Griffin In Gaza: “They Trusted Us, And They Let Our Cameras Come In”

By Brian 

Fox News correspondent Jennifer Griffin is taking viewers to the heart of the forced removal of settlers in Gaza this week. “When I see her reports, I feel like I’m there,” an e-mailer said today. This afternoon Griffin spoke to TVNewser via cell phone from Gaza:

“Gaza is a place we’ve been covering for a long time; we know a lot of the families here,” she explained. “We knew a lot of the families that were being displaced, so they allowed us in — They trusted us, and they let our cameras come in.”

Yesterday, Griffin’s team was able to follow Israeli soldiers as they entered homes and forced settlers to leave. The crew was working wirelessly, “so that’s why we were able to bring some of those scenes to people live,” she said.

Griffin is working with DC based field producer Maya Zumwalt, cameraman Yaniv Turgeman and soundman Yaron Sinai.

Today, the crew was on the scene as SWAT teams entered Kfar Darom synagogue. “After the army entered the synagogue, we finagled our way in,” Griffin said. “When we got onto the steps of the synagogue, we kept negotiating our way through.”
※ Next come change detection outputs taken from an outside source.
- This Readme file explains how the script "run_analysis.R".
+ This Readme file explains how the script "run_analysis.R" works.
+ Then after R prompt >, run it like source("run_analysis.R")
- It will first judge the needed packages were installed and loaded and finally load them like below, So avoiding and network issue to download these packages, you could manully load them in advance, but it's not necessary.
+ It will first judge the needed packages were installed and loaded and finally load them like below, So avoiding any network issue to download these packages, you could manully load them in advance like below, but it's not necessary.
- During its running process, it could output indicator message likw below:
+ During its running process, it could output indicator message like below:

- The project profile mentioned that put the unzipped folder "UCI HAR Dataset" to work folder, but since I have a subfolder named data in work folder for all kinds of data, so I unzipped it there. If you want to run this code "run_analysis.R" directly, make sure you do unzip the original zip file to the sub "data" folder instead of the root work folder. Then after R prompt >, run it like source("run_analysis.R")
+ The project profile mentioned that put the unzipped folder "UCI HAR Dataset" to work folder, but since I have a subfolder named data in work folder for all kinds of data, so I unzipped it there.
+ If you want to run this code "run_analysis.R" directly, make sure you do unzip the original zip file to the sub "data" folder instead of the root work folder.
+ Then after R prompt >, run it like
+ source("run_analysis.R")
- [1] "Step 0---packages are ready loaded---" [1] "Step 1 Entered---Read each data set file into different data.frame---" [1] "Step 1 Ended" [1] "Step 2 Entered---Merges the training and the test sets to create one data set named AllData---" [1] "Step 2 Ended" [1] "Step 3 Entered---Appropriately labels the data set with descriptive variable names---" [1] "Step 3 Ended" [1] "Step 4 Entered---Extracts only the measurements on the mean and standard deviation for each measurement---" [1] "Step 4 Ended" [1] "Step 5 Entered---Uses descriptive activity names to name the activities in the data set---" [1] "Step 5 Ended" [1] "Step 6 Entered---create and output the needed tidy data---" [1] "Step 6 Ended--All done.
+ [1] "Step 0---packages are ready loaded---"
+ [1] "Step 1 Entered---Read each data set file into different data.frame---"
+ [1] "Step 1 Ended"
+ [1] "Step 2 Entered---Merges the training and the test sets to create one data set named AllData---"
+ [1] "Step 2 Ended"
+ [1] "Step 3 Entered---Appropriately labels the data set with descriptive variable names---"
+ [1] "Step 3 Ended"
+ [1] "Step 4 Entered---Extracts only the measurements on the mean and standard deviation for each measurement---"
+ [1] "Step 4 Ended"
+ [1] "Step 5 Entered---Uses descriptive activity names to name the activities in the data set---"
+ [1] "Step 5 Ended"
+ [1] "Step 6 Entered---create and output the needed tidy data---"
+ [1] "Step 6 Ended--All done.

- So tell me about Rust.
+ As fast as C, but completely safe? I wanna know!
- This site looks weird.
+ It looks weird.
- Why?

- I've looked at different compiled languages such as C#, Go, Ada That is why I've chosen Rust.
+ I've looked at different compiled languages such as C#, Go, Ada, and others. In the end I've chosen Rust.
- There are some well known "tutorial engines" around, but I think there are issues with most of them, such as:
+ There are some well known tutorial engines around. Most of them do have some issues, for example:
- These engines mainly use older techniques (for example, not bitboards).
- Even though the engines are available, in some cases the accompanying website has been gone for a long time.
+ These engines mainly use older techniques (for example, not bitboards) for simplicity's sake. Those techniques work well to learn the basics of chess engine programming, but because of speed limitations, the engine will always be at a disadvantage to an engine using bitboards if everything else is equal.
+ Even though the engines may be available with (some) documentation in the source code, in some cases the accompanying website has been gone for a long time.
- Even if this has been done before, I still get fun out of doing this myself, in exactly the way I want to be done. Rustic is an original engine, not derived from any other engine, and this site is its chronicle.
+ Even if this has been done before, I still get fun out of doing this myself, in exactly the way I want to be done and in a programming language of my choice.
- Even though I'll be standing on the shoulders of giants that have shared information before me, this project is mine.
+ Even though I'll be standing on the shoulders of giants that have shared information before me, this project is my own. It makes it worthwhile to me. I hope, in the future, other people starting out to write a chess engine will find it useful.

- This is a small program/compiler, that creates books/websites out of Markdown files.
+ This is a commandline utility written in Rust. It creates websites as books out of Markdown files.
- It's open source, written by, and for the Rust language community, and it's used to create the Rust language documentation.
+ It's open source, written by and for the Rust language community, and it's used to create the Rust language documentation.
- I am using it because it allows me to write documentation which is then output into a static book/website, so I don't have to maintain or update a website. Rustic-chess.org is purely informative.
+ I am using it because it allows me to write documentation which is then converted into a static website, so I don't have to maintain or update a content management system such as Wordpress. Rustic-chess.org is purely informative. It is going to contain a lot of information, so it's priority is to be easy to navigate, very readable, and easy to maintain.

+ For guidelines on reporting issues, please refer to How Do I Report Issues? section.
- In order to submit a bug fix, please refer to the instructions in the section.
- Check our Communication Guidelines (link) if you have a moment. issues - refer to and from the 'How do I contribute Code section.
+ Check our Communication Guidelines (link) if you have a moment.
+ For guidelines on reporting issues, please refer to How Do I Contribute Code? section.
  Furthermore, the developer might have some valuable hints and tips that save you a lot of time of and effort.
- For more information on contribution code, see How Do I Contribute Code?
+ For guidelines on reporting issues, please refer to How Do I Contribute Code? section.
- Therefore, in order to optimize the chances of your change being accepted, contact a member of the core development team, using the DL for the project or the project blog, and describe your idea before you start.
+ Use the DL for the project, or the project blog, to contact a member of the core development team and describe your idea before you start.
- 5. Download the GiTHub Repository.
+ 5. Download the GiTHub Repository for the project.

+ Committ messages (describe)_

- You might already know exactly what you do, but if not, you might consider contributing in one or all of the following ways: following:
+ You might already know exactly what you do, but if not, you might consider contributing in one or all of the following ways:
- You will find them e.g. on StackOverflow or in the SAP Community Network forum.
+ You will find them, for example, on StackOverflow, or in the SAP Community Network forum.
The Jewish activists inside the synagogue filled glass lightbulbs with paint and tossed them at the army. “They were aiming at the soldiers and they were hitting the journalists too, so I’m covered in white paint right now,” she said.

Griffin said the Israelis have provided “extraordinary” access. “I’ve worked in places like Russia and you don’t access like this there. The Israeli army and the police here have done an incredible job of making sure the media has been right in there,” she said.

> Griffin’s live report on Wednesday was perhaps “the most personal and richly evocative sequence of the day,” today’s Washington Post says…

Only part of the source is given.